The major port security issue, in other words, is the potential smuggling in of something dangerous; the port itself, Pike noted, would make a lousy strategic target. "Even if it was a tractor-trailer rig, we're still talking about something that would pulverize an acre or so, but that's about it," he said. "It would certainly cause millions of dollars in damage and kill a half-dozen, maybe a dozen people, but it's not going to shut down a container port, shut down international commerce, or make a political statement."

Asked how the port might obtain advance notice of a truck bomb, Sandifur said it would result from intelligence gathering by the government, which would notify the port captain and determine if extra security was needed. "The way it usually works when you get to a heightened level of security is you have notification and time to implement your new procedures," the spokeswoman said.

Such a threat has yet to occur. The port has deployed its barriers only once, and that was part of a statewide exercise called Golden Guardian conducted last November. The annual exercise simulated five terrorist attacks in Northern California, including two at Jack London Square and one at the port, in which a fictional shipping container exploded, according to spokesman Chris Bertelli of the California Office of Homeland Security.

While the purpose of Golden Guardian was to test response capabilities of local agencies to a terrorist attack or event of similar magnitude, Bertelli said facilities were given advance notice. "We try to balance the need for them to be involved in the planning process with the element of surprise to achieve a result," he said. The report on the agencies' performance is not yet complete.

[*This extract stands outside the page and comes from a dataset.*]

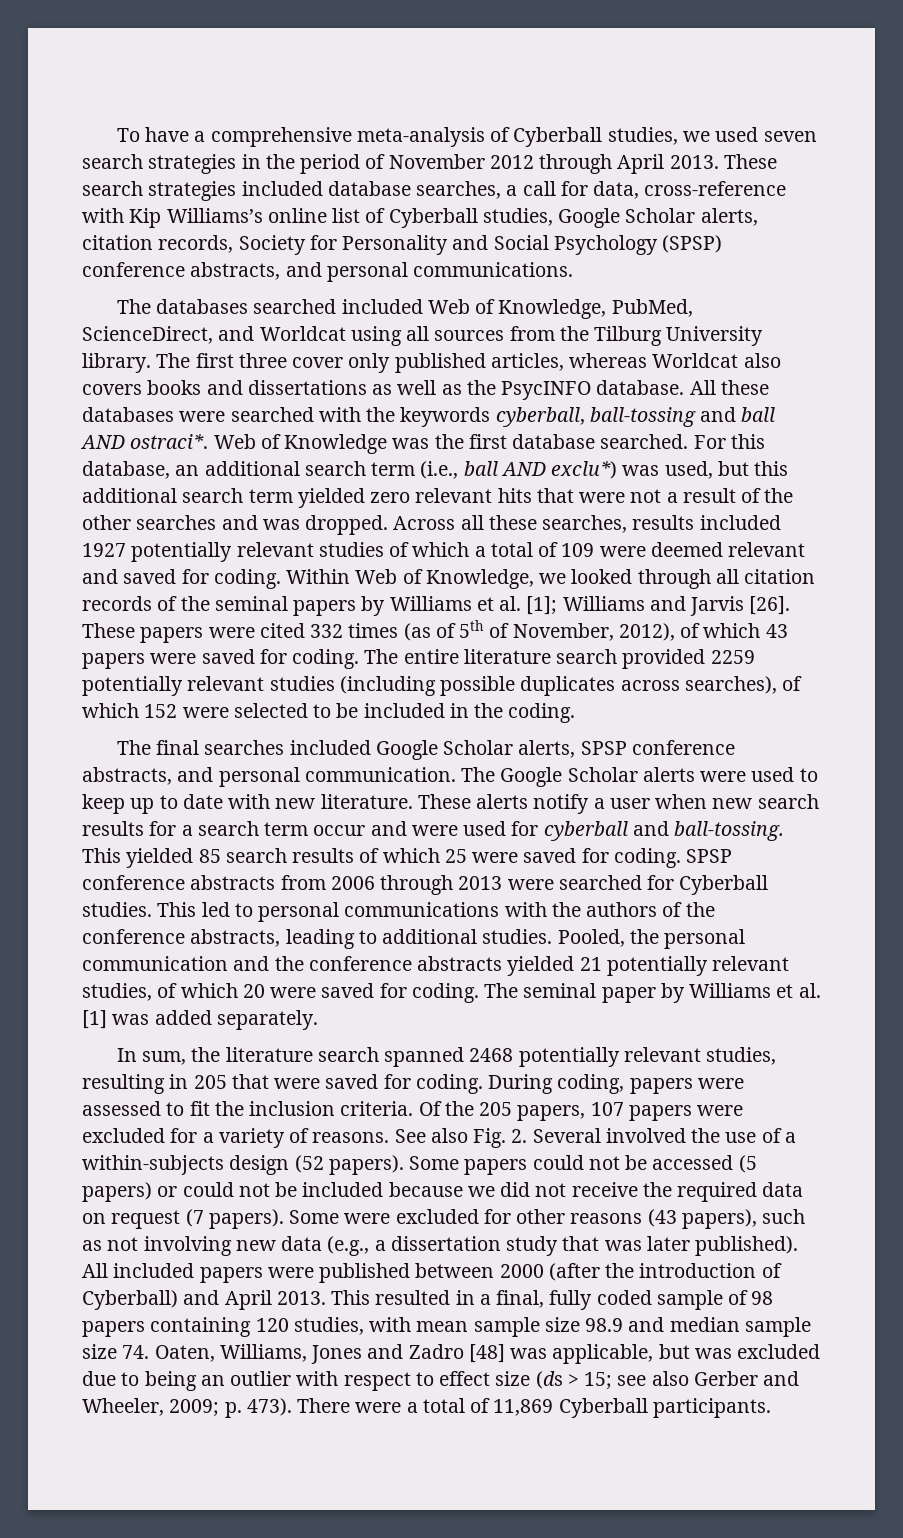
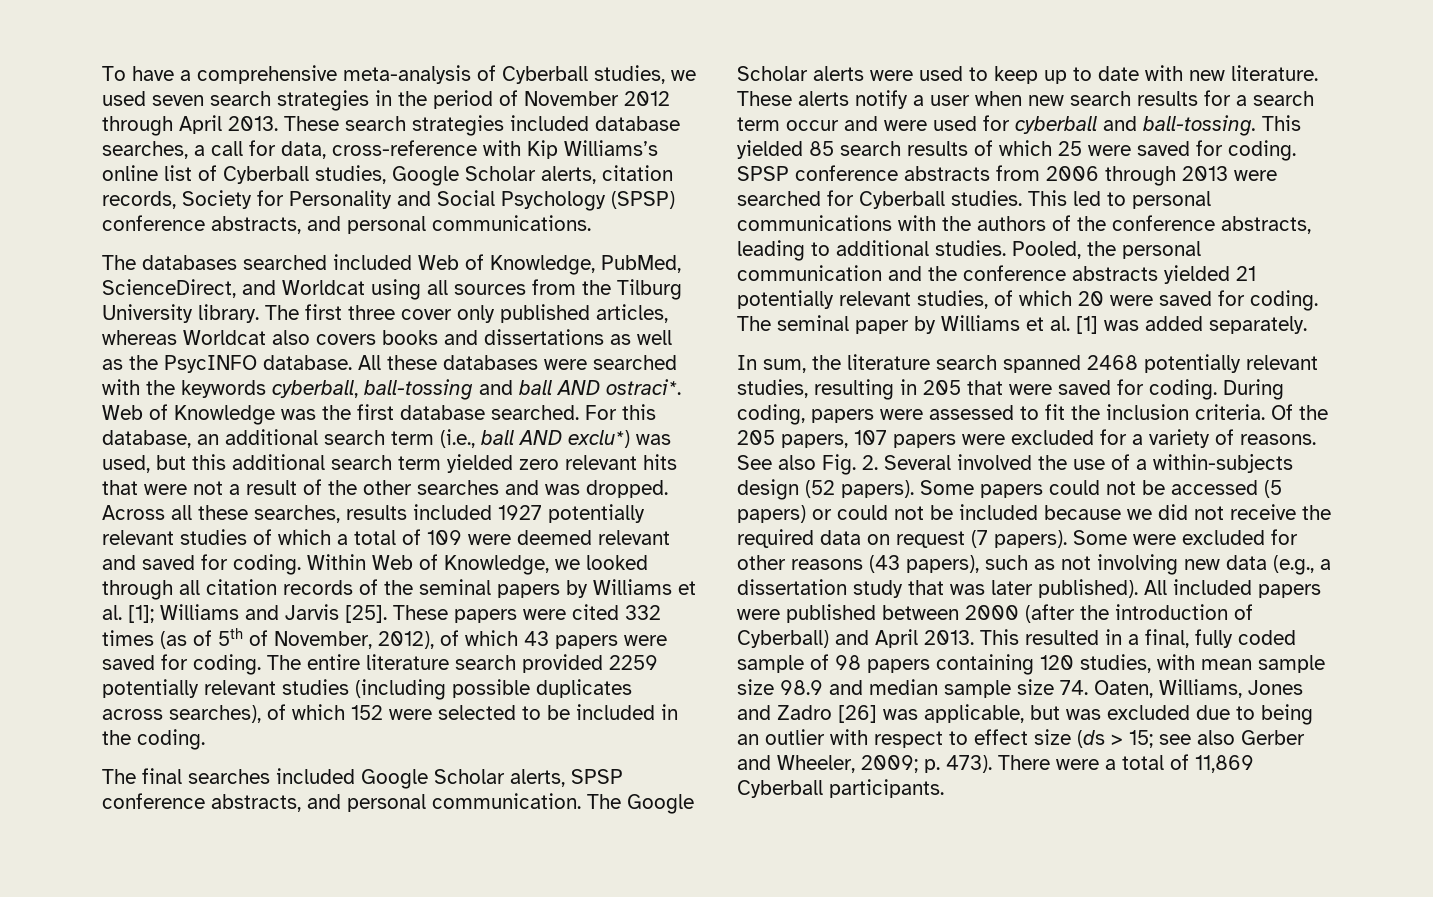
- Within Web of Knowledge, we looked through all citation records of the seminal papers by Williams et al. [1]; Williams and Jarvis [26].
+ Within Web of Knowledge, we looked through all citation records of the seminal papers by Williams et al. [1]; Williams and Jarvis [25].
- This resulted in a final, fully coded sample of 98 papers containing 120 studies, with mean sample size 98.9 and median sample size 74. Oaten, Williams, Jones and Zadro [48] was applicable, but was excluded due to being an outlier with respect to effect size (ds > 15; see also Gerber and Wheeler, 2009; p. 473).
+ This resulted in a final, fully coded sample of 98 papers containing 120 studies, with mean sample size 98.9 and median sample size 74. Oaten, Williams, Jones and Zadro [26] was applicable, but was excluded due to being an outlier with respect to effect size (ds > 15; see also Gerber and Wheeler, 2009; p. 473).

After 9/11, the federal government sought to protect facilities where a terrorist attack might disrupt national commerce. Last year, California ports received a total of $35 million from the Department of Homeland of Security. The Port of Long Beach, which handles 40 percent to 45 percent of the nation's container goods, got the lion's share of about $24 million, noted Bertelli, who disagrees with Pike's assessment of the threat. "Everyone makes the assumption that terrorists want to smuggle things into the port to get somewhere else, but the ports are part of this economic engine, and if you severely disable a port itself, you can accomplish your goals as a terrorist," he said. "The ports themselves are not only a conduit: They can also be a target."

In addition to the barriers, the Port of Oakland has monitors to detect radiation, and an array of security measures including fencing, surveillance cameras, and lighting. All aspects of security are important, Bertelli said in defense of the barriers: "You have to look at the whole picture, and I don't like to prioritize," he said. "It has to be a layered approach and a comprehensive approach."

Delta Scientific, a private Southern California company, has shipped fifteen thousand security barriers to eight thousand locations throughout the world, including the Ronald Reagan Presidential Library and the US Capitol building. Its portable barriers were first used by NATO troops in Kosovo. "If it wasn't for these types of threats, you wouldn't need something that substantial," Delta spokesman Brigham said. "Unfortunately, we have those threats now."

The real threat here, security analyst Pike said, might be homeland security contractors: "Money is being allocated willy-nilly," he said. "I fear a lot of this money is going into the budget not to benefit homeland security but some contractor. Maybe the problem it was solving is somebody figured out how to get free government money."